With some community support, patients are often treated to outings at places such as Daggett Gold Medal Gymnastics in Agawam and Amelia Park Ice Arena in Westfield, where they play ‘sled hockey,’ White said. Teenagers in the hospital’s transitioning program, which prepares them for the resources they will tap as adults, are treated to a Harvest Ball every two years, a prom of sorts.

An army of 200 volunteers help weave a support net, stopping by to conduct classes in crafts ranging from clay molding to origami, or to sew sheets for the operating tables. “It takes a lot to keep everything going,” White said. “We’re fortunate to have the support of the community.”

The homey atmosphere shouldn’t mask the skilled work going on, however, Niederpruem said. For example, he noted, “we employ the only three pediatric orthopedists west of Boston, north of Hartford, and south of Burlington. So that’s expertise that’s centered right here.”

The building itself on Carew Street is a thoroughly modern facility, built for the hospital in 1990 after almost 70 years at its original location nearby.

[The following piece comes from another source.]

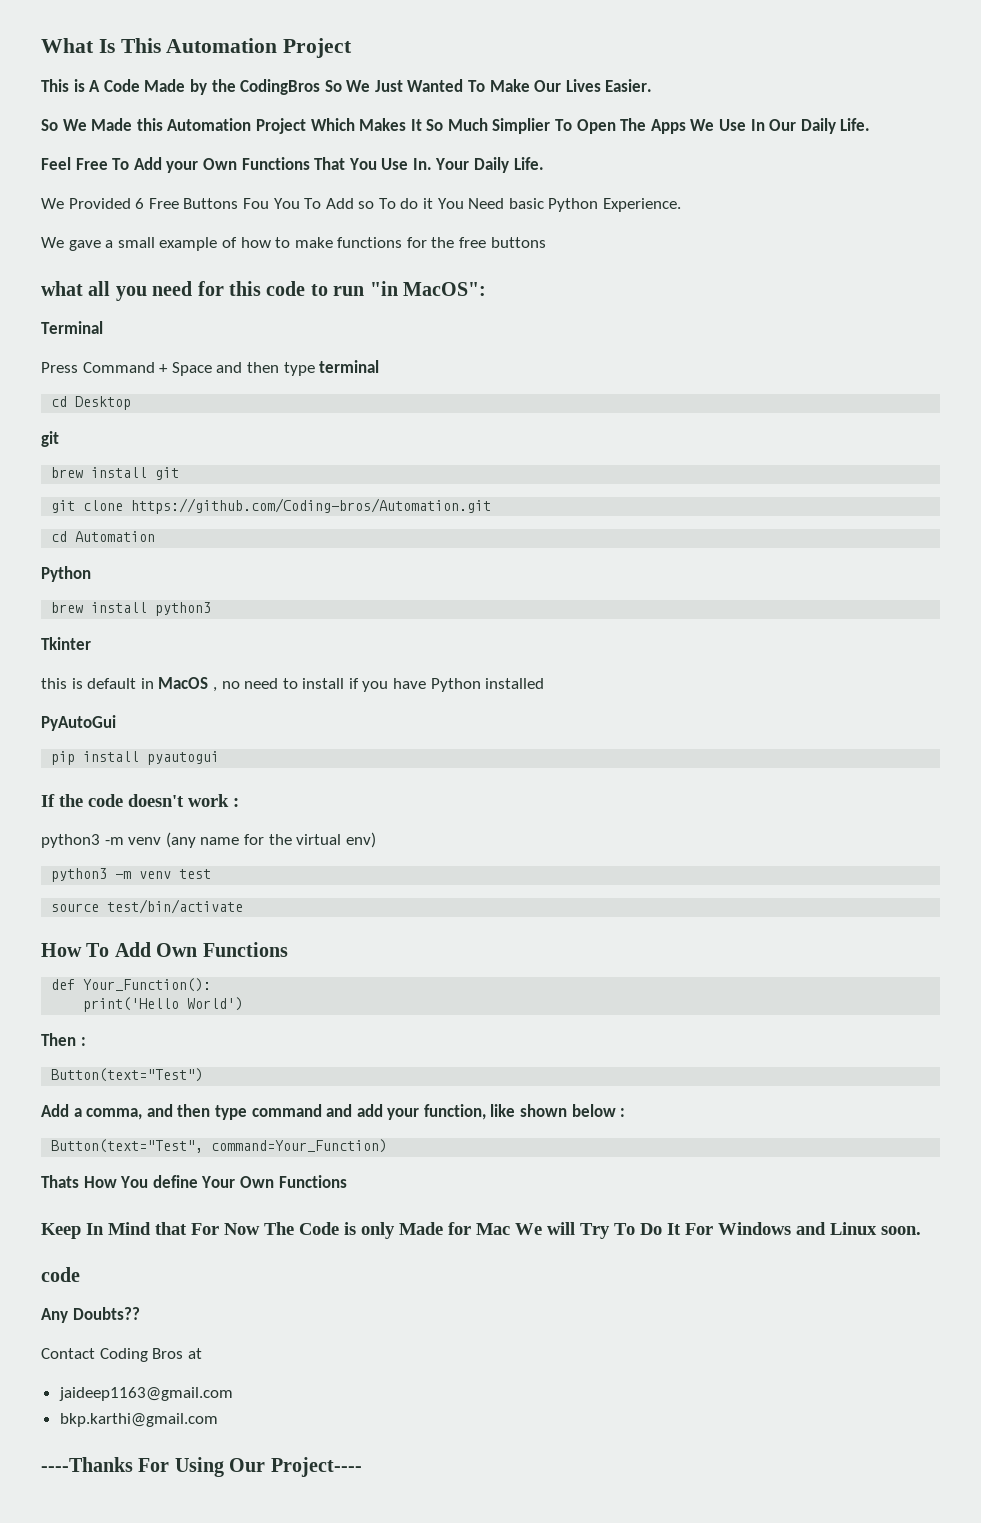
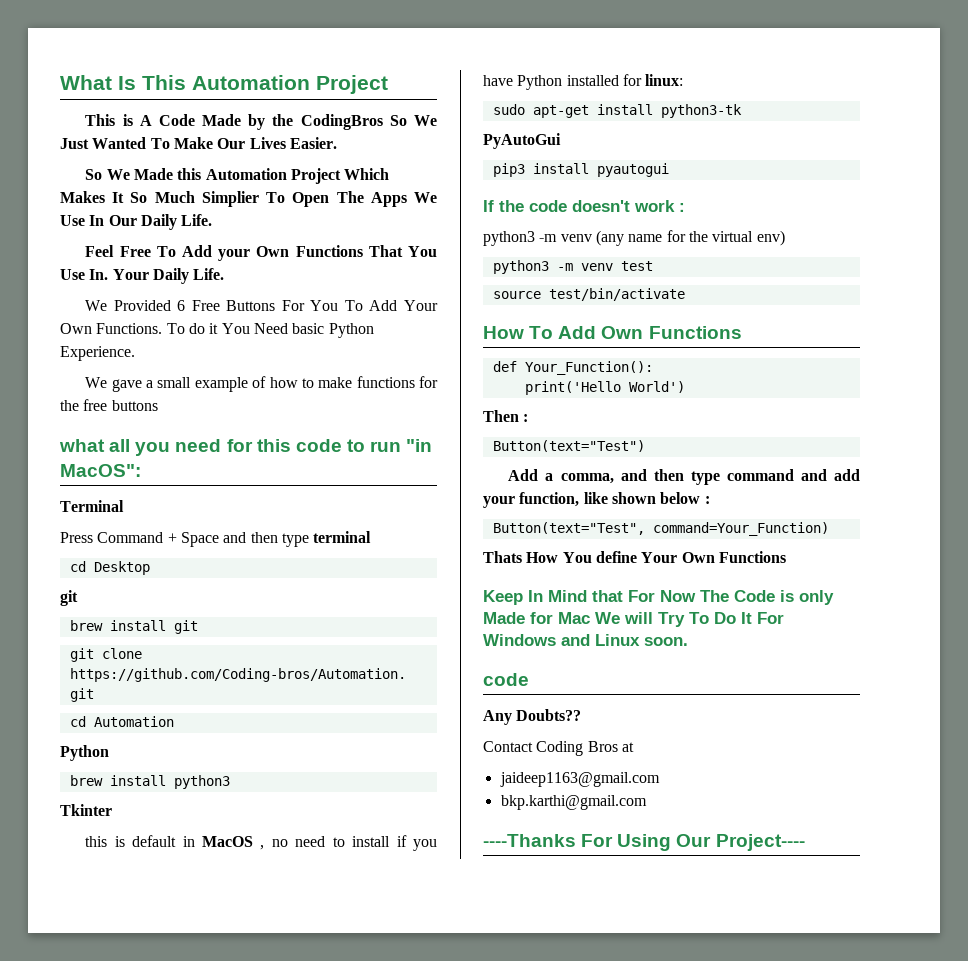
[242,198,269,209] Fou -> [281,300,305,311] For
[358,201,375,209] so -> [403,300,438,311] [60,323,163,334] Your Own Functions.
(545, 683) none -> [622,74,684,86] [492,104,742,118] for linux: // sudo apt-get install python3-tk
[51,751,76,765] pip -> [492,163,525,177] pip3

“Just from a community standpoint, this is not a small business,” Niederpruem said of the non-profit hospital. “These are high-skill jobs that can have a real impact on the local economy.”

Reaching Out

Hospital staffers want that impact to be more than financial. They’re even taking to local schools, teaching children about their friends who are fighting bone and joint diseases. White said a child in a classroom will have a finger placed in a plaster cast before trying out a walker or wheelchair. It’s in moments like those when the challenges of orthopedic problems hit home.

“They’re learning to be more accepting of differences,” she said. “When they see these children with problems, they respect them and see that they’re really not that different.”

By helping to bridge those differences, and by helping sick children move closer to their physical goals, she said, Shriners Hospital is helping to build confidence and understanding as well as healthy bones.

And when it’s time for the kids to leave, well, they’ll just have to get over it.